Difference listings
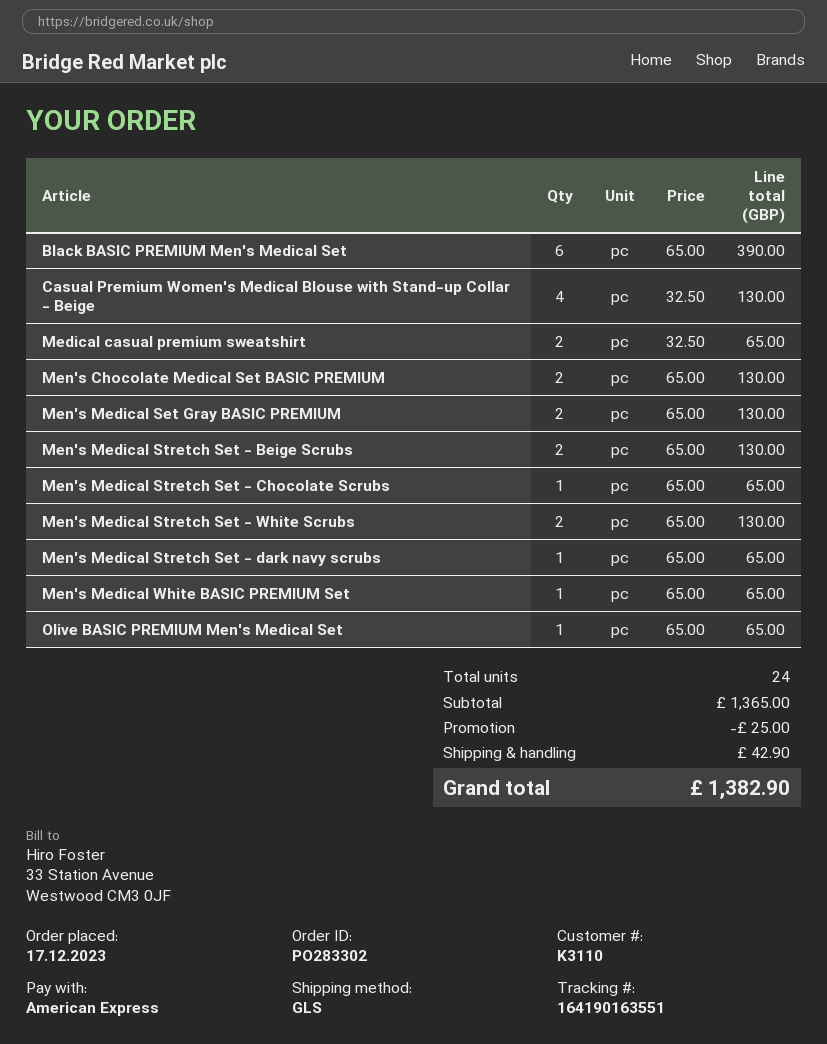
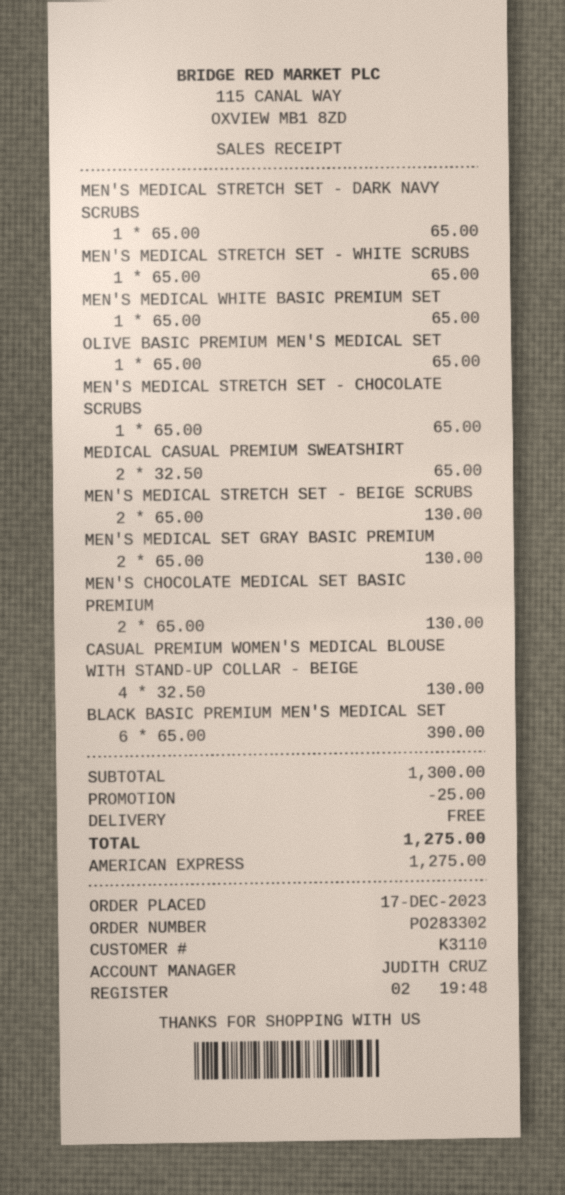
Men's Medical Stretch Set - White Scrubs: 2 x 65.00 = 130.00 -> 1 x 65.00 = 65.00
subtotal: 1365.00 -> 1300.00
shipping: 42.90 -> 0.00
total: 1382.90 -> 1275.00

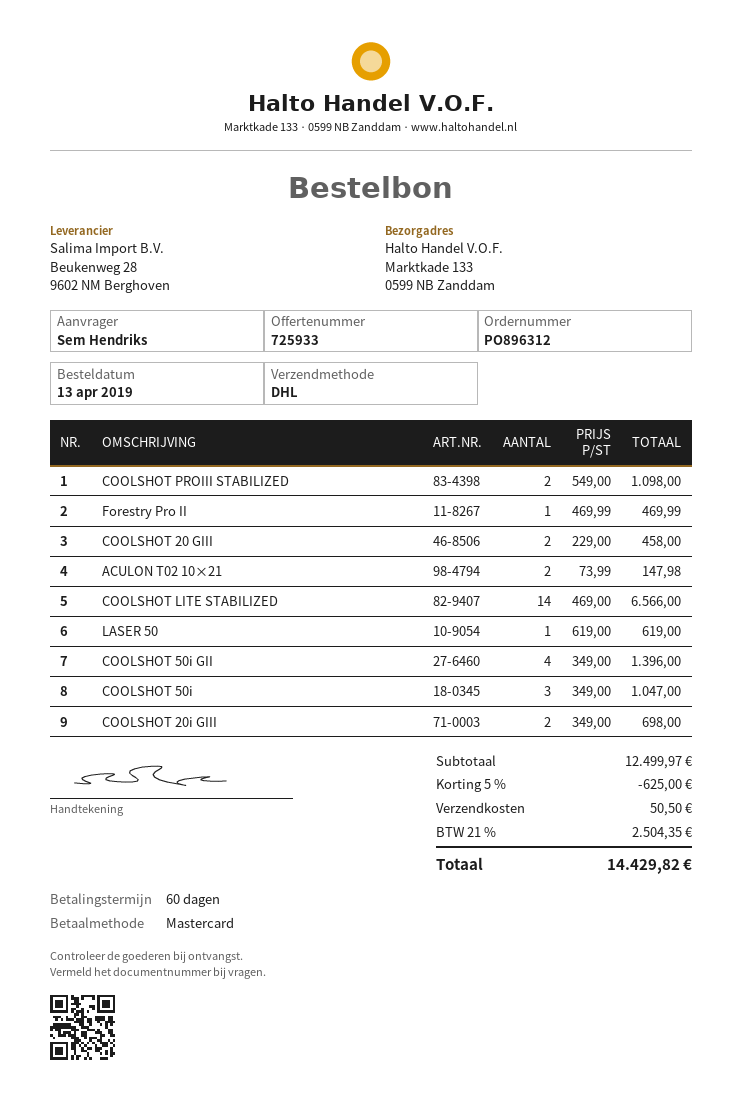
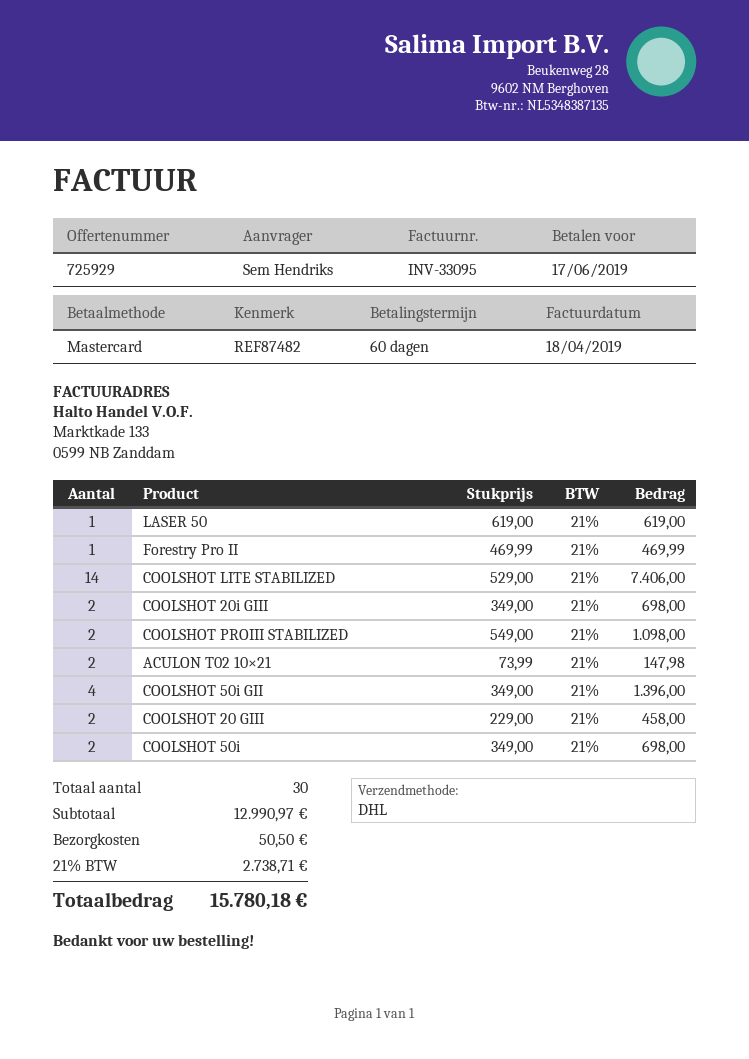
quote number: 725933 -> 725929
COOLSHOT LITE STABILIZED: 14 x 469.00 = 6566.00 -> 14 x 529.00 = 7406.00
COOLSHOT 50i: 3 x 349.00 = 1047.00 -> 2 x 349.00 = 698.00
subtotal: 12499.97 -> 12990.97
discount: 5% = 625.00 -> none
tax: 21% = 2504.35 -> 21% = 2738.71
total: 14429.82 -> 15780.18

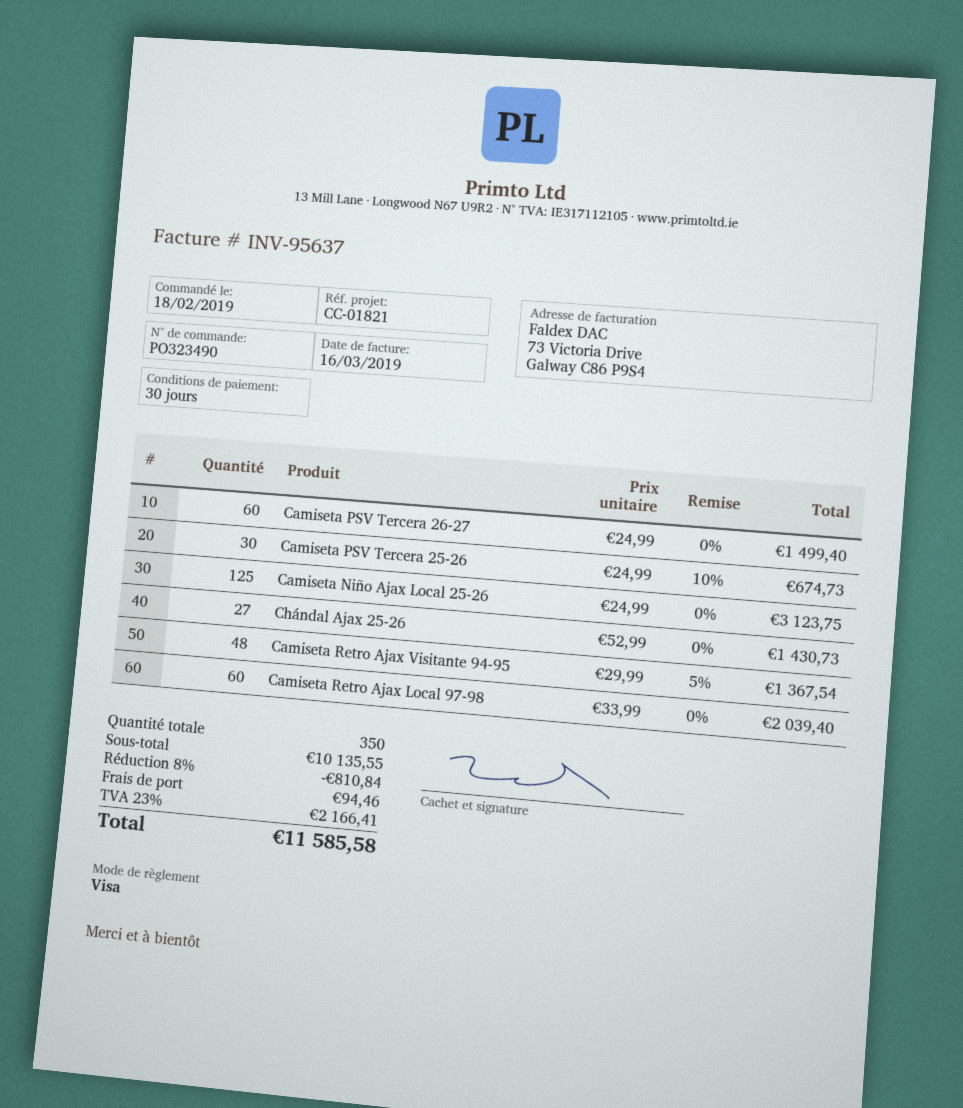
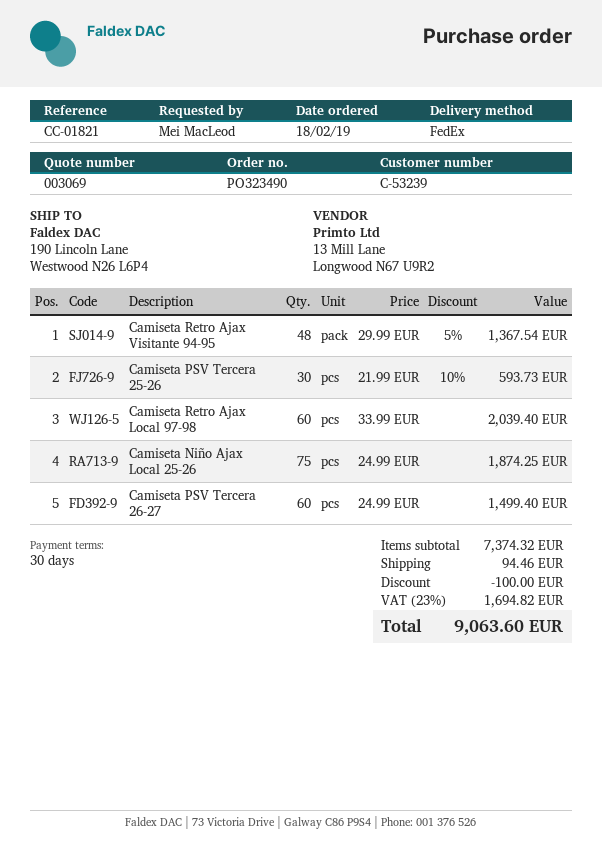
Camiseta PSV Tercera 25-26: 30 x 24.99 - 10% = 674.73 -> 30 x 21.99 - 10% = 593.73
Camiseta Niño Ajax Local 25-26: 125 x 24.99 = 3123.75 -> 75 x 24.99 = 1874.25
Chándal Ajax 25-26: 27 x 52.99 = 1430.73 -> none
subtotal: 10135.55 -> 7374.32
discount: 810.84 -> 100.00
tax: 23% = 2166.41 -> 23% = 1694.82
total: 11585.58 -> 9063.60

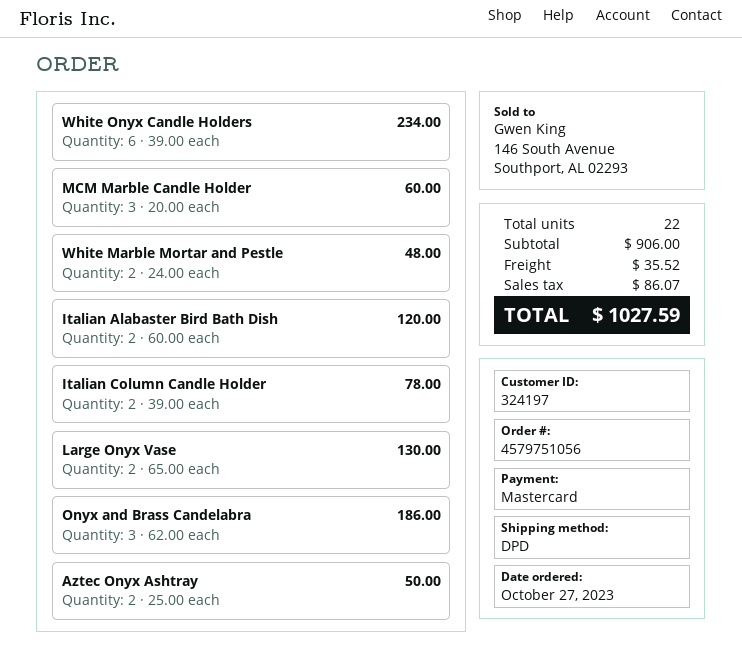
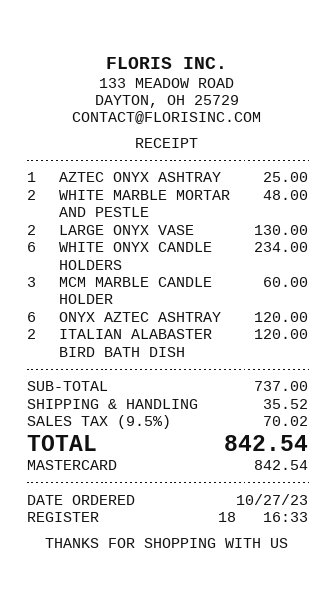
Italian Column Candle Holder: 2 for 78.00 -> none
Onyx and Brass Candelabra: 3 for 186.00 -> none
Aztec Onyx Ashtray: 2 for 50.00 -> 1 for 25.00
ONYX AZTEC ASHTRAY: none -> 6 for 120.00
subtotal: 906.00 -> 737.00
tax: 86.07 -> 70.02
total: 1027.59 -> 842.54

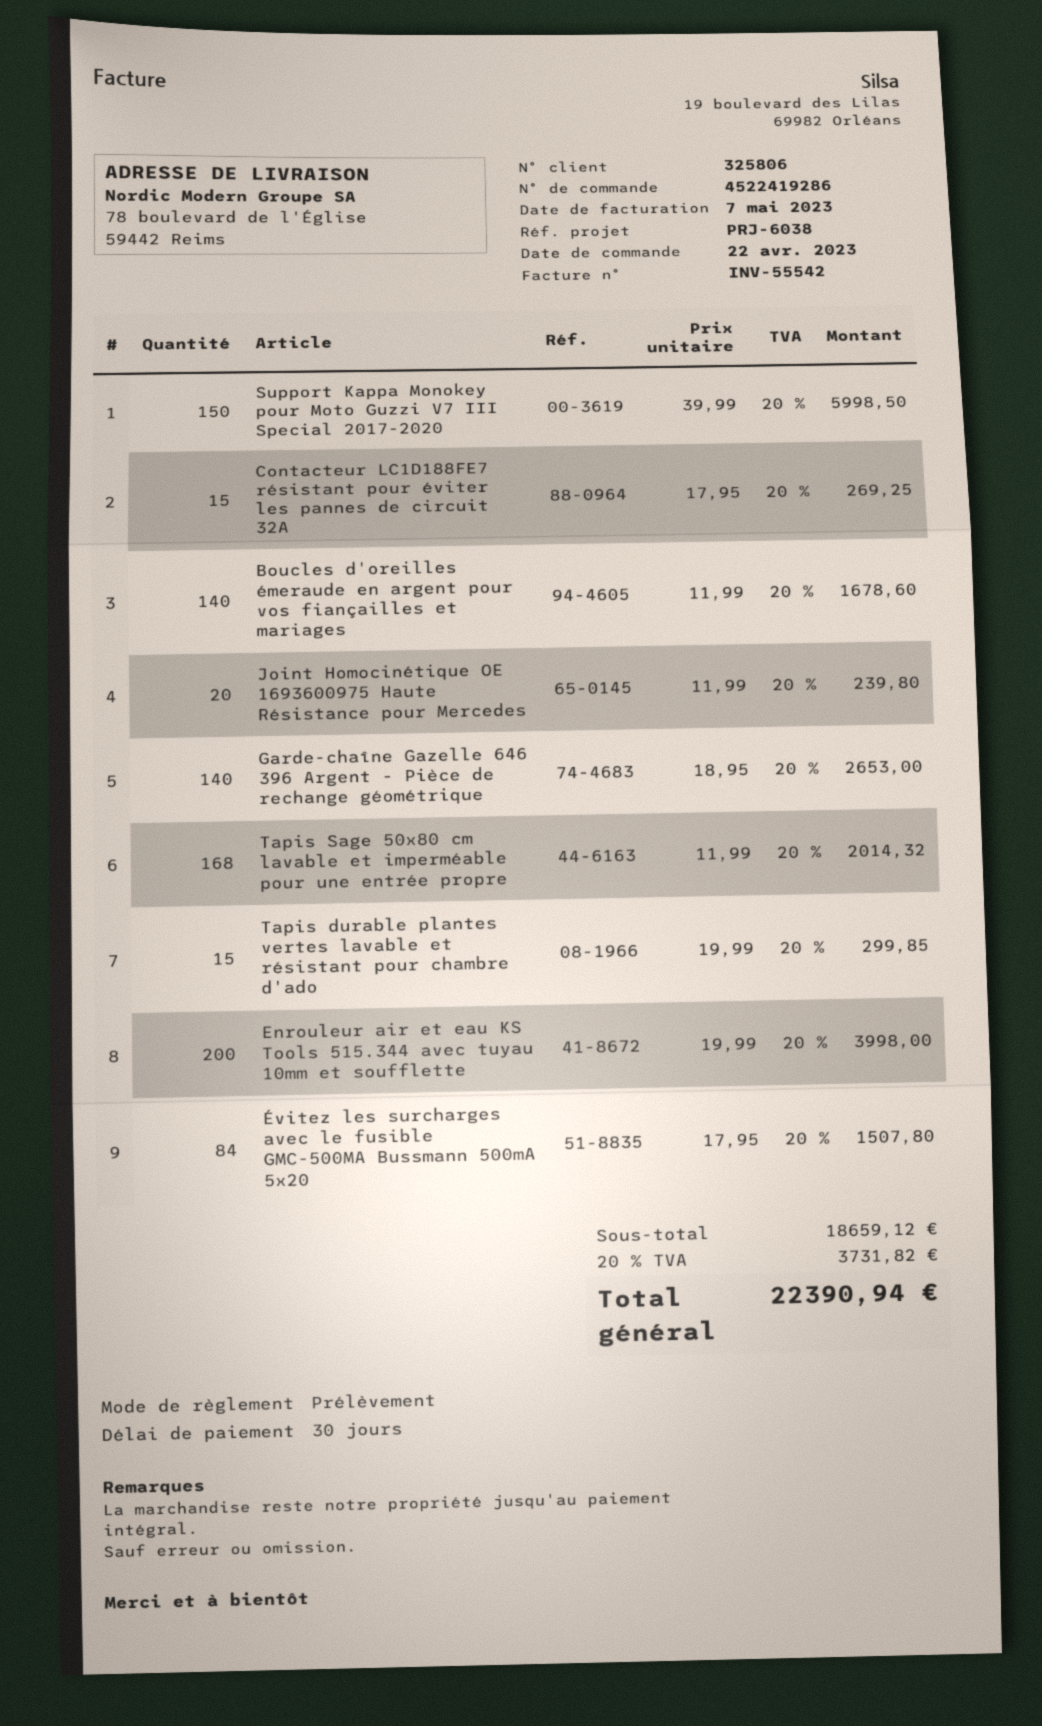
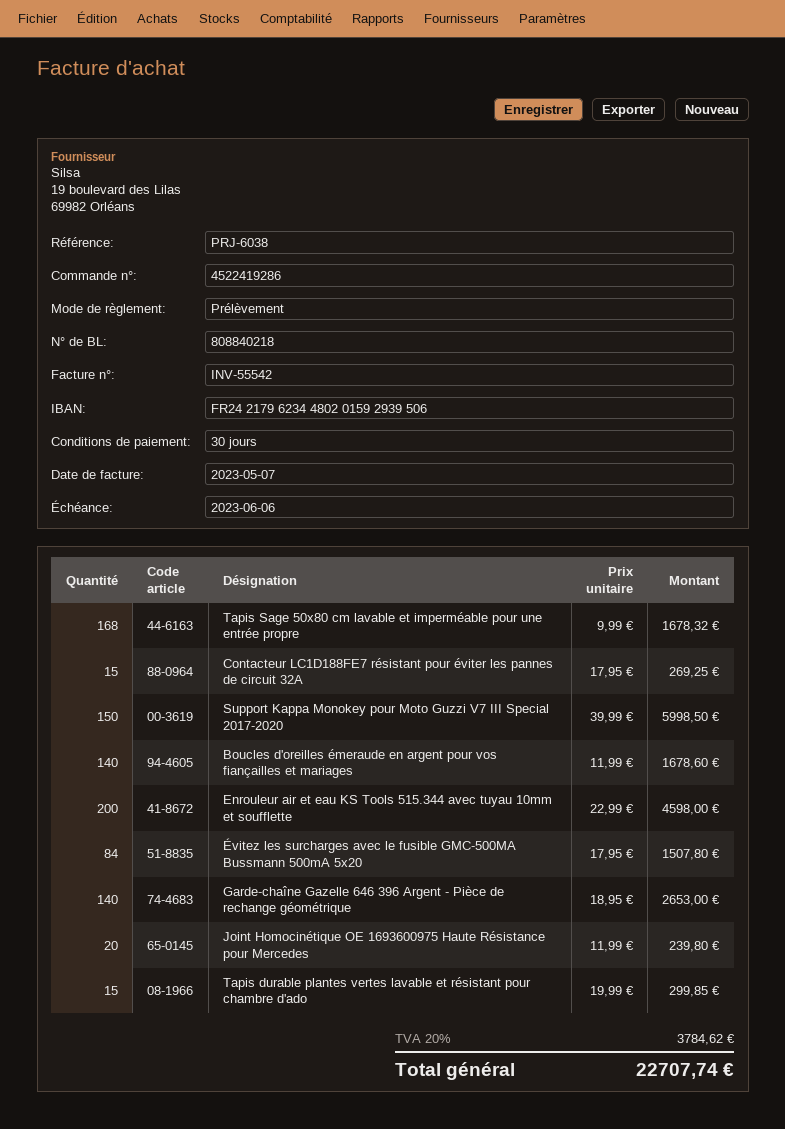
Tapis Sage 50x80 cm lavable et imperméable pour une entrée propre: 168 x 11.99 = 2014.32 -> 168 x 9.99 = 1678.32
Enrouleur air et eau KS Tools 515.344 avec tuyau 10mm et soufflette: 200 x 19.99 = 3998.00 -> 200 x 22.99 = 4598.00
tax: 20% = 3731.82 -> 20% = 3784.62
total: 22390.94 -> 22707.74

▸ WORK TASK
Transcribe every entry word for word, excluding images.

▸ ANSWER
Men's Medical Stretch Set - White Scrubs: 2 x 65.00 = 130.00 -> 1 x 65.00 = 65.00
subtotal: 1365.00 -> 1300.00
shipping: 42.90 -> 0.00
total: 1382.90 -> 1275.00

quote number: 725933 -> 725929
COOLSHOT LITE STABILIZED: 14 x 469.00 = 6566.00 -> 14 x 529.00 = 7406.00
COOLSHOT 50i: 3 x 349.00 = 1047.00 -> 2 x 349.00 = 698.00
subtotal: 12499.97 -> 12990.97
discount: 5% = 625.00 -> none
tax: 21% = 2504.35 -> 21% = 2738.71
total: 14429.82 -> 15780.18

Camiseta PSV Tercera 25-26: 30 x 24.99 - 10% = 674.73 -> 30 x 21.99 - 10% = 593.73
Camiseta Niño Ajax Local 25-26: 125 x 24.99 = 3123.75 -> 75 x 24.99 = 1874.25
Chándal Ajax 25-26: 27 x 52.99 = 1430.73 -> none
subtotal: 10135.55 -> 7374.32
discount: 810.84 -> 100.00
tax: 23% = 2166.41 -> 23% = 1694.82
total: 11585.58 -> 9063.60

Italian Column Candle Holder: 2 for 78.00 -> none
Onyx and Brass Candelabra: 3 for 186.00 -> none
Aztec Onyx Ashtray: 2 for 50.00 -> 1 for 25.00
ONYX AZTEC ASHTRAY: none -> 6 for 120.00
subtotal: 906.00 -> 737.00
tax: 86.07 -> 70.02
total: 1027.59 -> 842.54

Tapis Sage 50x80 cm lavable et imperméable pour une entrée propre: 168 x 11.99 = 2014.32 -> 168 x 9.99 = 1678.32
Enrouleur air et eau KS Tools 515.344 avec tuyau 10mm et soufflette: 200 x 19.99 = 3998.00 -> 200 x 22.99 = 4598.00
tax: 20% = 3731.82 -> 20% = 3784.62
total: 22390.94 -> 22707.74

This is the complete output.